- Born: August 14, 1925 Kraków, Poland
- Died: November 30, 2000 (aged 75) Cambridge, Massachusetts, U.S.
- Education: Radcliffe College, Massachusetts, US
- Occupations: English literature professor, writer, poet
- Spouse: Hans Zucker
- Writing career
- Language: English, Polish
- Years active: 1953–1995
- Genres: realistic fiction,
- Notable work: An Estate of Memory

= Ilona Karmel =

American writer (1925–2000)

Ilona Karmel (1925 – 2000) was an American writer of Polish Jewish origins who survived three Nazi concentration camps, moving after World War II to the US. She eventually became a creative writing professor at the Massachusetts Institute of Technology (MIT), which named an annual writing prize after her. She wrote two books, of which An Estate of Memory was considered one of the most important descriptions of the experiences of Jewish women during the Holocaust.

==Early life==
Karmel was born to a middle-class Jewish family, Hirsch and Mita (Rosenbaum) Karmel, in Kraków in Poland on August 14, 1925. She and her sister, Henryka, also to become a writer, were students at the Hebrew Gymnasium in the city. After living at several addresses, they were moved with their mother in 1942 to the Kraków Ghetto, which was used as staging post for Jews to be transported to concentration camps. The three were then moved to the Kraków-Płaszów concentration camp and, in 1943, sent on to the Skarżysko-Kamienna concentration camp, which provided forced labour to the HASAG munitions factory. A year later they were sent to the Buchenwald concentration camp.

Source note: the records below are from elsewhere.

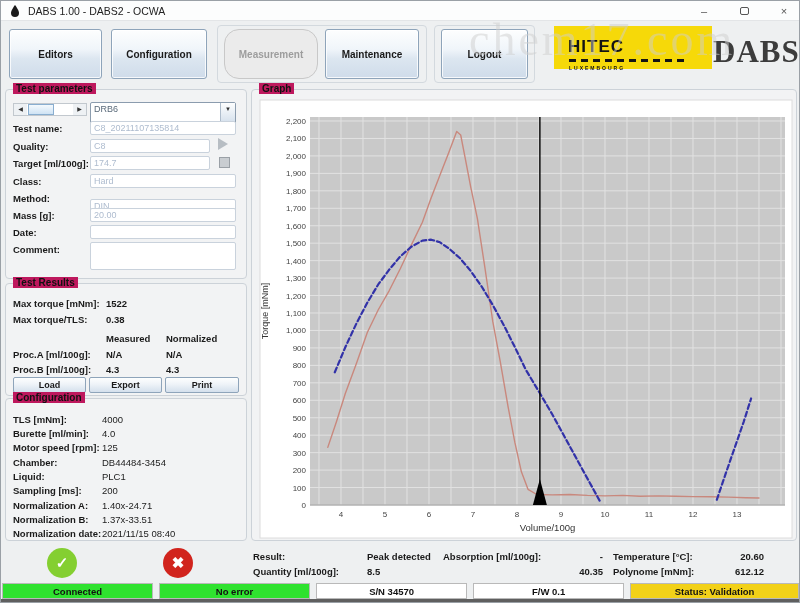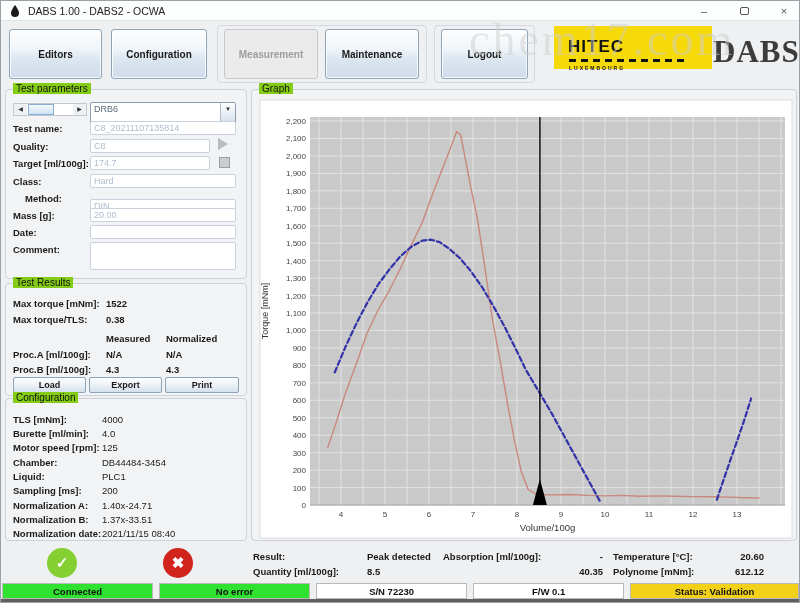"Measurement" div.tb-btn { border-radius: none -> 15px }
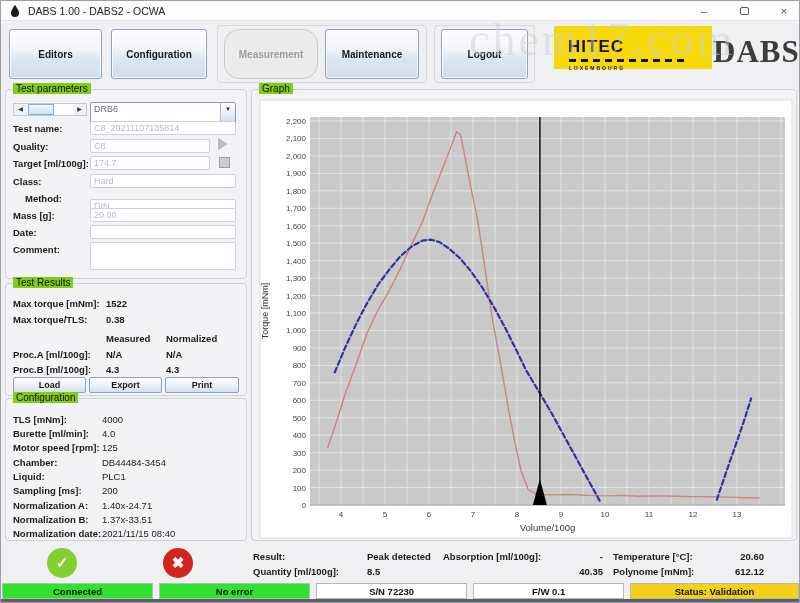"Test parameters" .legend { background: #84cc16 -> #be185d; font-weight: 400 -> 700 }
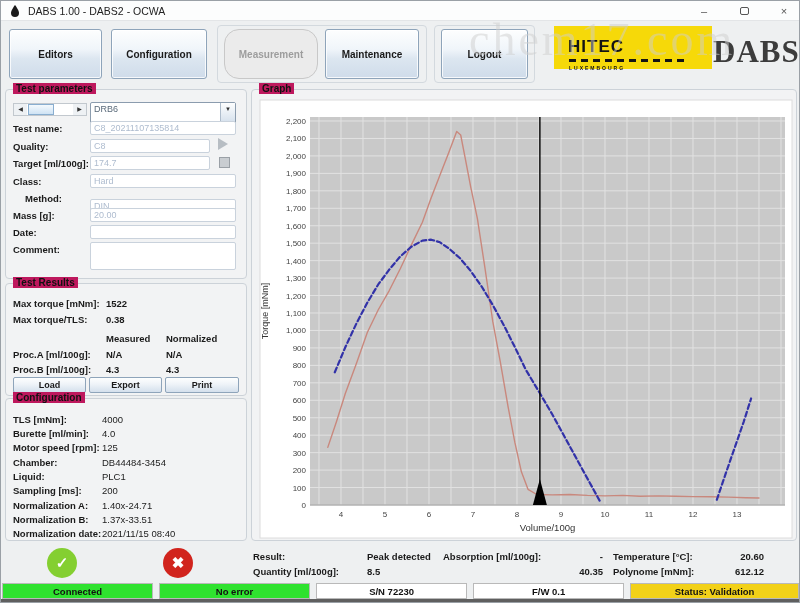"Method:" span.p-label { margin-left: 12px -> none }
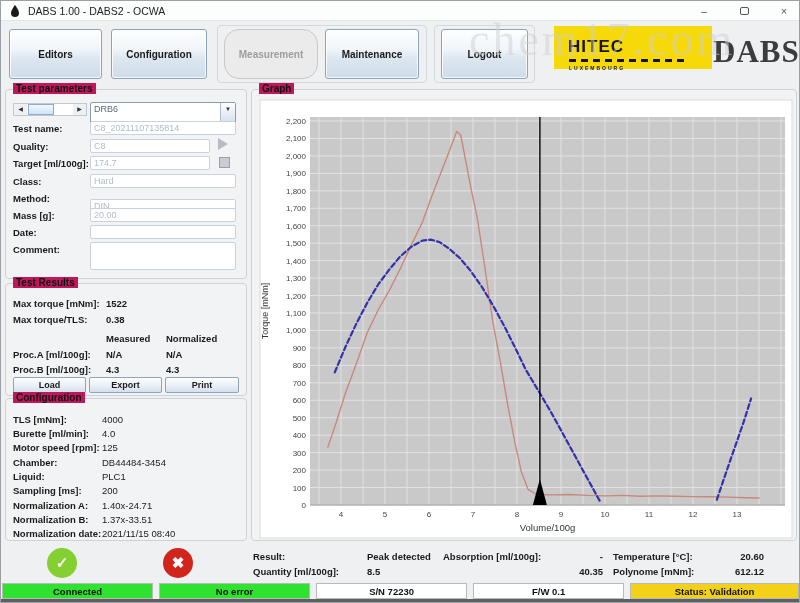"S/N 72230" div.status-cell { text: 72230 -> 34570 }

Having survived their time in labour camps, which Karmel attributed to her mother's protection, the two sisters spent two years in Stockholm while Karmel underwent rehabilitation, provided by the Swedish Red Cross. Right at the end of the war she had been hit by a German tank, and suffered severe injuries to her legs in an accident that killed her mother. During her time in Sweden, she studied English by correspondence course. In 1947, the sisters jointly issued a collection of poems Śpiew za drutami (Song Behind the Wire), which they had secretly written in the camps. These were published in New York City by a group of Polish Jewish refugees and reprinted in 2007. In 1948, Henryka emigrated to the US, to be followed by Ilona in 1949. She studied initially at Hunter College in New York City and then at Radcliffe College, a women's liberal arts college in Massachusetts, which in 1999 would be fully incorporated into Harvard University. There she was mentored by the poet Archibald MacLeish. Within four years of arriving in the US she had been awarded a BA in English (Phi Beta Kappa), had written the first draft of her novel Stephania, and had won the 1950 Mademoiselle College Fiction Contest for her story, Fru Holm.

==Writing and career==
Karmel married Hans Zucker, a scientist of Austrian descent who had emigrated in 1938, and the couple lived in Belmont, Massachusetts. Her first novel was the semi-autobiographical Stephania, based on her period of convalescence, which became very well known at the time of its release in 1953. Because of her husband's work, she often travelled with him back to Europe and spent a long period in Munich working at an orphanage, where she began her second novel, An Estate of Memory. She had various other jobs, including teaching at a day-care centre, before being recruited to teach creative writing at the Massachusetts Institute of Technology (MIT) in 1979. An Estate of Memory was published in 1969 and has come to be regarded as one of the most important accounts of the experiences and lives of Jewish women during the Holocaust. It describes the struggle for survival of four unrelated women imprisoned in a Nazi labour camp in Poland. Their commitment to each other undergoes its greatest test when one becomes pregnant. Although The New York Times said that "like Solzhenitsyn, Ilona Karmel has succeeded in writing about life in the prison camps" as "plausible, possible human experience", early reviews of An Estate of Memory were varied. This is attributed to her technically challenging prose. It only received widespread acclaim when the Feminist Press reissued it in 1986, by which time it had been out of print for several years.

==Recognition==
From 1979 to 1995, Karmel was a senior lecturer in creative writing at the Massachusetts Institute of Technology(MIT). She was particularly known at MIT for spending hours in private seminars with students, particularly black and Asian students. In May 1994, she received the Dean's Award for Distinguished Service. On her retirement in 1995, the annual MIT Writing Prize, which she had organized for many years, was given her name. Even though she did not produce further publications, her reputation continued to grow. Both Stephania and An Estate of Memory were translated into several languages, including German. The latter became viewed as one of the most significant novels in English to address the experiences of Jewish women during World War II.

In 2014, fifty of the benches in Planty Park in Kraków had a name plate added to them of an author connected with Kraków. Next to the name was a QR code, which enabled people to access brief information about the author and read an excerpt from the author's work. This was one of the activities associated with the Kraków UNESCO City of Literature celebrations of that year. Karmel and her sister were among those recognised in this way.

==Death==
Karmel died from leukemia on November 30, 2000, at Mount Auburn Hospital in Cambridge, Massachusetts.